● Problem statement
In the listing below, locate the lines bearing the word "input". Copy every one of them.

● Dataset extract
»»

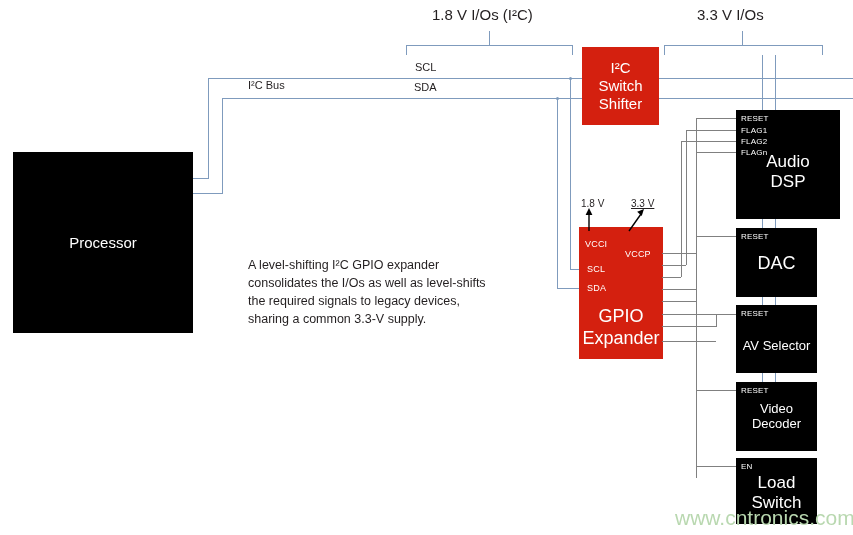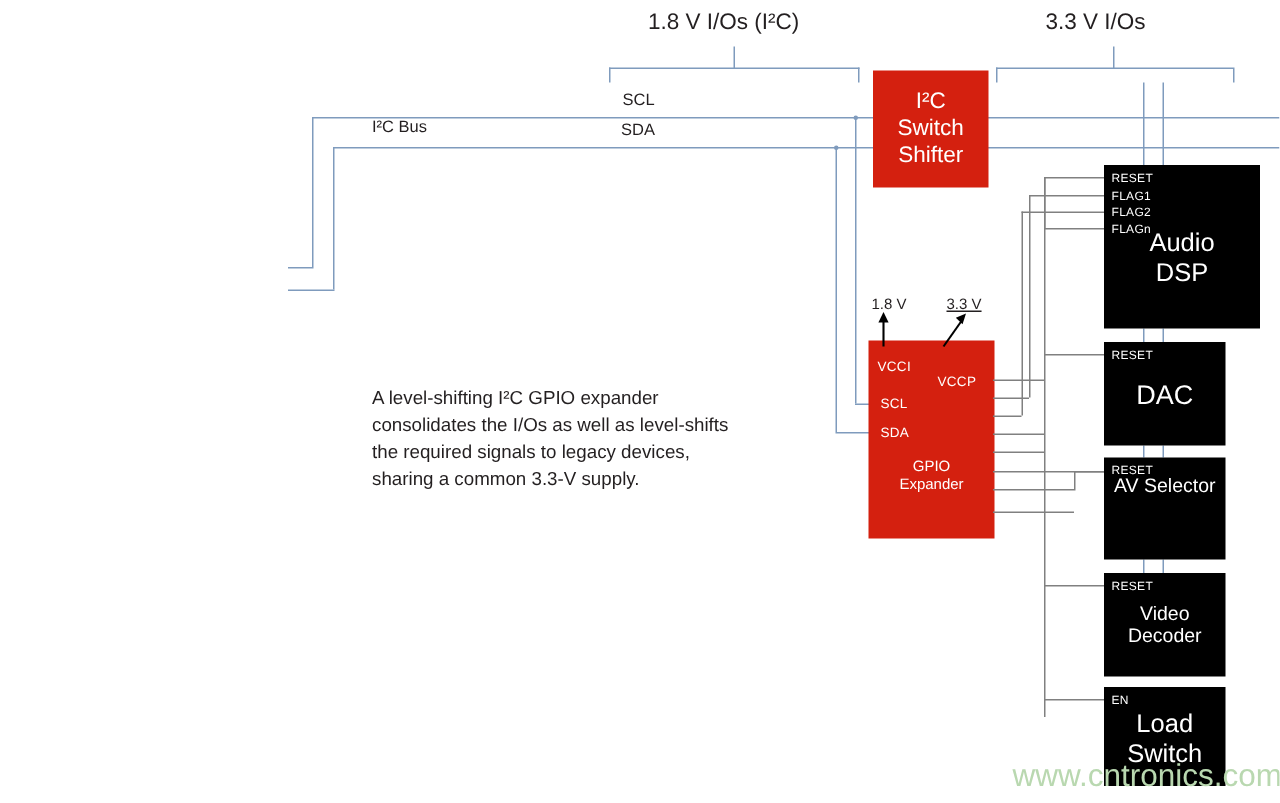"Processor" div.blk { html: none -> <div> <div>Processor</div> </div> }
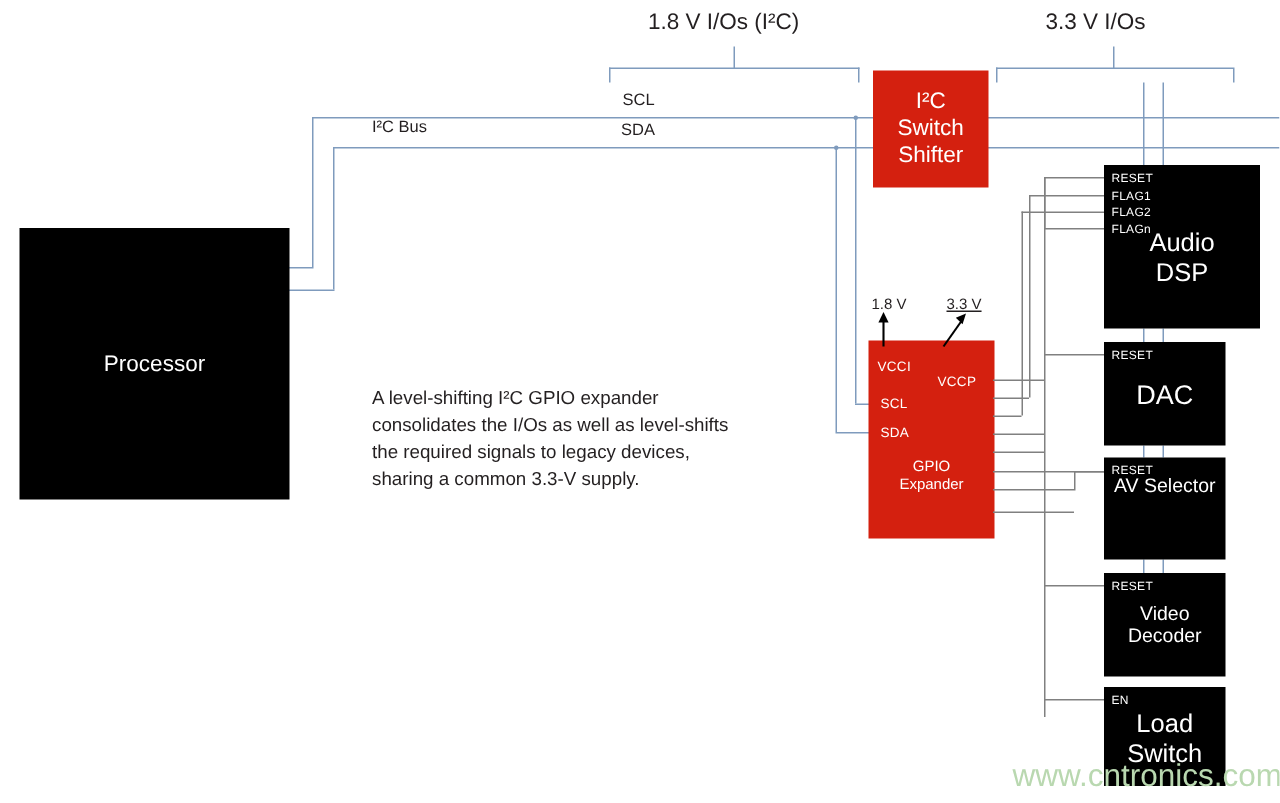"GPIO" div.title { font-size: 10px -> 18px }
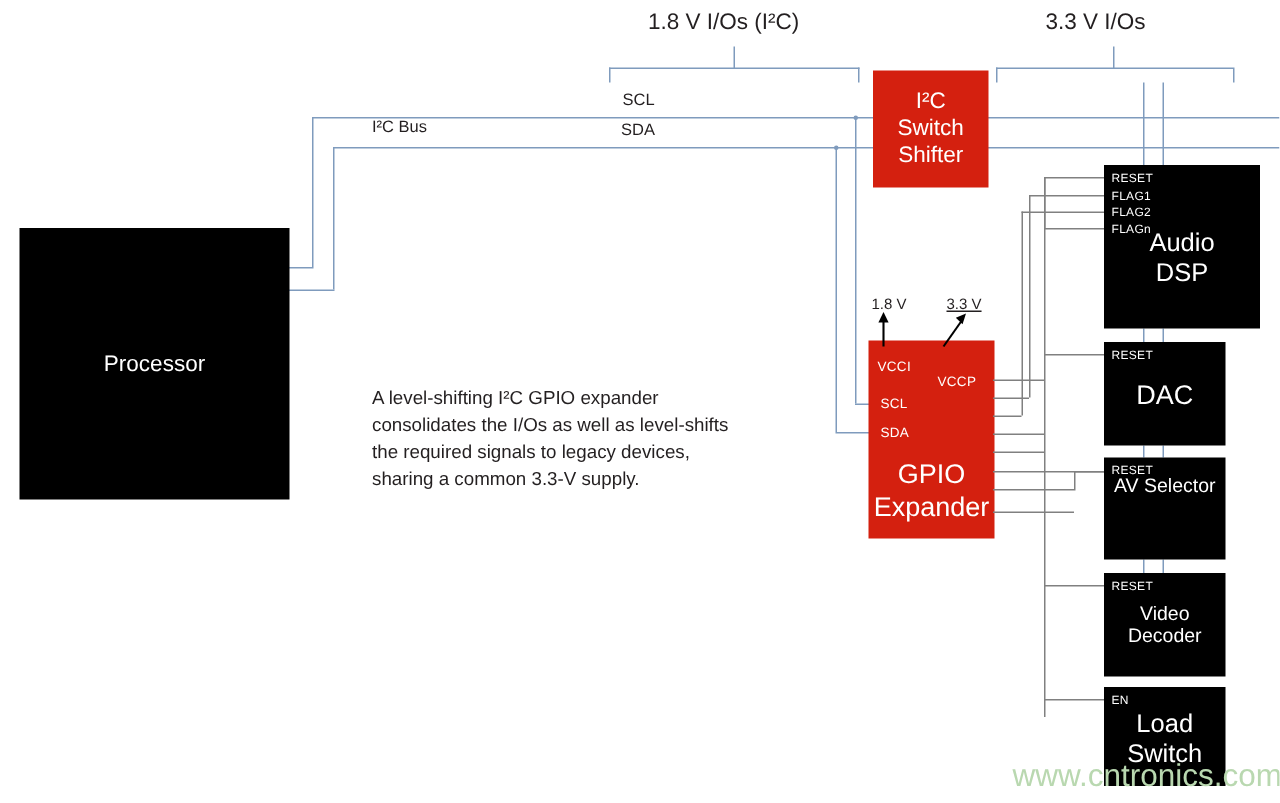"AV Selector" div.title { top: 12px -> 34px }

««
»»

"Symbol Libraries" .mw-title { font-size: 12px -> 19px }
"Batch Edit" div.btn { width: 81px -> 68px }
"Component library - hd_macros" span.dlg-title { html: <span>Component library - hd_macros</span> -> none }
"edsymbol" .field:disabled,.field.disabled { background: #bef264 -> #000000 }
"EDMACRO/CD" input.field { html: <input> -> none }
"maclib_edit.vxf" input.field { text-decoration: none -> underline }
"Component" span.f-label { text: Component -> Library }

««

● Solved exercise
"EDMACRO/CD" input.field { html: <input> -> none }
"maclib_edit.vxf" input.field { text-decoration: none -> underline }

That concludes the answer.